Your objective :: Where the line with "Oficii rurale | 2016: 393 -> 390" appears below, start writing out lines exactly, and finish with the line with "18852 | C-273: none -> 13,204,505", which is included; write out nothing else.

Input material ::

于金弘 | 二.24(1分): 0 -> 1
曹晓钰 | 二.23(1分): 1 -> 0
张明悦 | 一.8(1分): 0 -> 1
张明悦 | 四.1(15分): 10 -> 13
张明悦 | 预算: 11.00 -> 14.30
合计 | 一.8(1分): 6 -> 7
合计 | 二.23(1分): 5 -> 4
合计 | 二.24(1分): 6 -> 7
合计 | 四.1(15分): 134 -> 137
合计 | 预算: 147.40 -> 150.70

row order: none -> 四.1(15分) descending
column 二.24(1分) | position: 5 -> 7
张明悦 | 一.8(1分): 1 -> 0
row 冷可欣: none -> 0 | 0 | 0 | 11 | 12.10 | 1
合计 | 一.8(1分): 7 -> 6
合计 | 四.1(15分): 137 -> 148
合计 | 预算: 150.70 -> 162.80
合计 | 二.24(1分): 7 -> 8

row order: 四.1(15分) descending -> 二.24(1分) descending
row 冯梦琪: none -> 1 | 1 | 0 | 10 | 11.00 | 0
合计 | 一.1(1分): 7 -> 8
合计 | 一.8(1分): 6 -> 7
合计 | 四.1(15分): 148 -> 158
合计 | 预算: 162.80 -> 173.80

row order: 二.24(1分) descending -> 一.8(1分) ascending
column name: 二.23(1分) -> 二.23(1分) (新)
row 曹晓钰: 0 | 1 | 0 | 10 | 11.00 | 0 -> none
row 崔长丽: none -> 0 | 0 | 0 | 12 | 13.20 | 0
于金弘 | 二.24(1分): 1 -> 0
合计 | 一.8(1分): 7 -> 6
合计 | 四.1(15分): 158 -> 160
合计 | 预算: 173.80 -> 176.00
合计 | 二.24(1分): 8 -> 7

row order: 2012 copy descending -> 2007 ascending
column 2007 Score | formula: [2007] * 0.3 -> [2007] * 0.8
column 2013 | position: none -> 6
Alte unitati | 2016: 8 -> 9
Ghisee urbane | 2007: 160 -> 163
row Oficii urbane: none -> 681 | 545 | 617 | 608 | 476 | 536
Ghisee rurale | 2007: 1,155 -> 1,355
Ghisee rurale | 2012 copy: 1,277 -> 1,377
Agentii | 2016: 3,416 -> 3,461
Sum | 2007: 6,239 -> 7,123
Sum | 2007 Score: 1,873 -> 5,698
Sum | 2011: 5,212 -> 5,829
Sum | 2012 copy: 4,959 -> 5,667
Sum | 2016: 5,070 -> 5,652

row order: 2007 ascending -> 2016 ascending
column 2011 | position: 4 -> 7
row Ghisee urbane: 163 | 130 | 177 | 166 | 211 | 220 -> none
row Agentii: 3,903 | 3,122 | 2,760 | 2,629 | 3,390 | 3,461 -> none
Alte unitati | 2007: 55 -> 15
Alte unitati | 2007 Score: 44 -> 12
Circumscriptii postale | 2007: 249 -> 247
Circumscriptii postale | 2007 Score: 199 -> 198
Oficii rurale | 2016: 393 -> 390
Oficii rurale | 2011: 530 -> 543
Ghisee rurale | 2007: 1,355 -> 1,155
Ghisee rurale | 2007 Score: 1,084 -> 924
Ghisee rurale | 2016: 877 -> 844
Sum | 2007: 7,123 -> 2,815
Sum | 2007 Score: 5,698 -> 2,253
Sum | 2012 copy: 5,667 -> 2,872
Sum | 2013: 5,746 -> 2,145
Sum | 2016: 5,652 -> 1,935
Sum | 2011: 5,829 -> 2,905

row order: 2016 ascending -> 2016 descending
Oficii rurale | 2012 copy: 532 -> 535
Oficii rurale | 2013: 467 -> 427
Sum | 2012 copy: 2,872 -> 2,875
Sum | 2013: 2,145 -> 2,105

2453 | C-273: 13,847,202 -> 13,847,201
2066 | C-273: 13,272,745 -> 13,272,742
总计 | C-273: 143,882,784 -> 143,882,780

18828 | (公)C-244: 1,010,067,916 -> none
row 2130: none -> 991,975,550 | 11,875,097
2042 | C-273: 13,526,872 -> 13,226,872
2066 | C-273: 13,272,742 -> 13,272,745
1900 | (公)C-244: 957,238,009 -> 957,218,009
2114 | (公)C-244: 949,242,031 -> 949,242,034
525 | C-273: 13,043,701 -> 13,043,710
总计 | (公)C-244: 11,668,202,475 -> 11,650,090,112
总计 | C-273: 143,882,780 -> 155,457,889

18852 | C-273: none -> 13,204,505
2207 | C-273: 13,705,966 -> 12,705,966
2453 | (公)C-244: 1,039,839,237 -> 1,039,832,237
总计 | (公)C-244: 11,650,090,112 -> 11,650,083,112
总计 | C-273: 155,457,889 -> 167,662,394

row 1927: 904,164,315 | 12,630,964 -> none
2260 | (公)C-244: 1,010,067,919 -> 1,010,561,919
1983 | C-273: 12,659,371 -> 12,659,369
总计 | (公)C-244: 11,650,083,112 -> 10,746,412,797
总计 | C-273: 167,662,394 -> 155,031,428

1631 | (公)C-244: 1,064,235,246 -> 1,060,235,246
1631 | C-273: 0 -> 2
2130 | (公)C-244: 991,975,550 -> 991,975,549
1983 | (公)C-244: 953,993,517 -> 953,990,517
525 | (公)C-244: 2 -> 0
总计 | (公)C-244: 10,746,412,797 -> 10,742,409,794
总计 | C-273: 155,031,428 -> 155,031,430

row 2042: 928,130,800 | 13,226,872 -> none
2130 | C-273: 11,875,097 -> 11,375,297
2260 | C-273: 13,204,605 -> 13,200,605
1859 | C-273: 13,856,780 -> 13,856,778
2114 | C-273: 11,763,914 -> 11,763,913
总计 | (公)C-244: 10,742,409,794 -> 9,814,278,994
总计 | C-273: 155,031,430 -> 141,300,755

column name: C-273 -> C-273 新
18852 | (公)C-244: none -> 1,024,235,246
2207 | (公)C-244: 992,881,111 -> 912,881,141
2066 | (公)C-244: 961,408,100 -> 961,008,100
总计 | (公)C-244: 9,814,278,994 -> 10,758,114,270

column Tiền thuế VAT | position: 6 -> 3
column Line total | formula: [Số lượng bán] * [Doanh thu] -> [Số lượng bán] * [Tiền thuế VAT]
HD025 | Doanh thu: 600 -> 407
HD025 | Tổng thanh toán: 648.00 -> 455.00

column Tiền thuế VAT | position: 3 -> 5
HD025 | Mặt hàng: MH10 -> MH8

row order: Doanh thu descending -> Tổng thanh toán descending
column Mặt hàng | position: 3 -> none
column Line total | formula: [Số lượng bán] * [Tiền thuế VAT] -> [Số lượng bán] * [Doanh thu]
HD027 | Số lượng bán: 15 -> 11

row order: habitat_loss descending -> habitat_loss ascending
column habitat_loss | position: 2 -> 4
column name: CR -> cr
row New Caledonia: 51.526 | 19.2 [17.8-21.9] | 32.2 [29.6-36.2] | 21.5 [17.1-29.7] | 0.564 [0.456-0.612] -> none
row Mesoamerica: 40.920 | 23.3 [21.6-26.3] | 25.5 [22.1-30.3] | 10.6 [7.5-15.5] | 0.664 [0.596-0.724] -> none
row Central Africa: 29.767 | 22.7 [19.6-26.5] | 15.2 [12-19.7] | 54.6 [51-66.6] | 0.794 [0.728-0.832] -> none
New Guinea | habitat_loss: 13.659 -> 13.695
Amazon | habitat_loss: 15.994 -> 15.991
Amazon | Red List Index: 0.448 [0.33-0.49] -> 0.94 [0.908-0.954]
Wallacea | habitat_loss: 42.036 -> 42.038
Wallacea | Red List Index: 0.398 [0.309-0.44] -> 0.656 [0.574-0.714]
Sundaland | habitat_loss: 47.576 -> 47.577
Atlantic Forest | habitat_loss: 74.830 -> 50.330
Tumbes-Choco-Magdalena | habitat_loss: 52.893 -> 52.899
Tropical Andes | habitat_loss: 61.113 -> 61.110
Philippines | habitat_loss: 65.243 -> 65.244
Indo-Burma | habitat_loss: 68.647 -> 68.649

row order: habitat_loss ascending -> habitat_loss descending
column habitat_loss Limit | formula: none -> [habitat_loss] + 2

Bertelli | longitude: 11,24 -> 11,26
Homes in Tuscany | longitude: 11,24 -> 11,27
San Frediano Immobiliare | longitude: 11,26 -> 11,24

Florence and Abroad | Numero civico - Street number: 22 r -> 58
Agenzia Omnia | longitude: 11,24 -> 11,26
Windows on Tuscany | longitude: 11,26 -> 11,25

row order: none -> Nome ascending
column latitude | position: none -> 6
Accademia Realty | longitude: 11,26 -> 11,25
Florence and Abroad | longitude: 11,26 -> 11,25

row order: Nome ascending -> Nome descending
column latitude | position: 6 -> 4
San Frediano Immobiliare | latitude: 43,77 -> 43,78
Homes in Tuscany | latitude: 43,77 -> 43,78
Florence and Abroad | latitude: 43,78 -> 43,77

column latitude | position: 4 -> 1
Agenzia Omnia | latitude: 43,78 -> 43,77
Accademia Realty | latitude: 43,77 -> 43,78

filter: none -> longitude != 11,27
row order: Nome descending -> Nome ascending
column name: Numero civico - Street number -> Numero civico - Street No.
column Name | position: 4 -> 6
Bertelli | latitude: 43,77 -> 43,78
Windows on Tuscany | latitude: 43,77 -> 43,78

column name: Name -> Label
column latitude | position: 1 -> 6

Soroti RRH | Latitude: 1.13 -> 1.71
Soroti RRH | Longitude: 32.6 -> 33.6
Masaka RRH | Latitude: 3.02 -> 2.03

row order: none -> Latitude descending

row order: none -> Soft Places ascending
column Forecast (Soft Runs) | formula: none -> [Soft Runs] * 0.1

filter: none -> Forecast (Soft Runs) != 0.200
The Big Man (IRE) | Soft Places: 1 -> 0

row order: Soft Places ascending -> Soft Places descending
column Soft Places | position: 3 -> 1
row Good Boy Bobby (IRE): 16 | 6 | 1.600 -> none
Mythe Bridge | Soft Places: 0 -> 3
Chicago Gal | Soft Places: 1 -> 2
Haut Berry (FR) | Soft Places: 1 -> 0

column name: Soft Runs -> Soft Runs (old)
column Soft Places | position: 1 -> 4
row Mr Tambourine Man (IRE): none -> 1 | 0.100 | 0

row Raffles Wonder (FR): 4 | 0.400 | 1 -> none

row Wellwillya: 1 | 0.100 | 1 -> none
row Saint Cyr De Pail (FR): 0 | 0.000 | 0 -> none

Result ::
Oficii rurale | 2016: 393 -> 390
Oficii rurale | 2011: 530 -> 543
Ghisee rurale | 2007: 1,355 -> 1,155
Ghisee rurale | 2007 Score: 1,084 -> 924
Ghisee rurale | 2016: 877 -> 844
Sum | 2007: 7,123 -> 2,815
Sum | 2007 Score: 5,698 -> 2,253
Sum | 2012 copy: 5,667 -> 2,872
Sum | 2013: 5,746 -> 2,145
Sum | 2016: 5,652 -> 1,935
Sum | 2011: 5,829 -> 2,905

row order: 2016 ascending -> 2016 descending
Oficii rurale | 2012 copy: 532 -> 535
Oficii rurale | 2013: 467 -> 427
Sum | 2012 copy: 2,872 -> 2,875
Sum | 2013: 2,145 -> 2,105

2453 | C-273: 13,847,202 -> 13,847,201
2066 | C-273: 13,272,745 -> 13,272,742
总计 | C-273: 143,882,784 -> 143,882,780

18828 | (公)C-244: 1,010,067,916 -> none
row 2130: none -> 991,975,550 | 11,875,097
2042 | C-273: 13,526,872 -> 13,226,872
2066 | C-273: 13,272,742 -> 13,272,745
1900 | (公)C-244: 957,238,009 -> 957,218,009
2114 | (公)C-244: 949,242,031 -> 949,242,034
525 | C-273: 13,043,701 -> 13,043,710
总计 | (公)C-244: 11,668,202,475 -> 11,650,090,112
总计 | C-273: 143,882,780 -> 155,457,889

18852 | C-273: none -> 13,204,505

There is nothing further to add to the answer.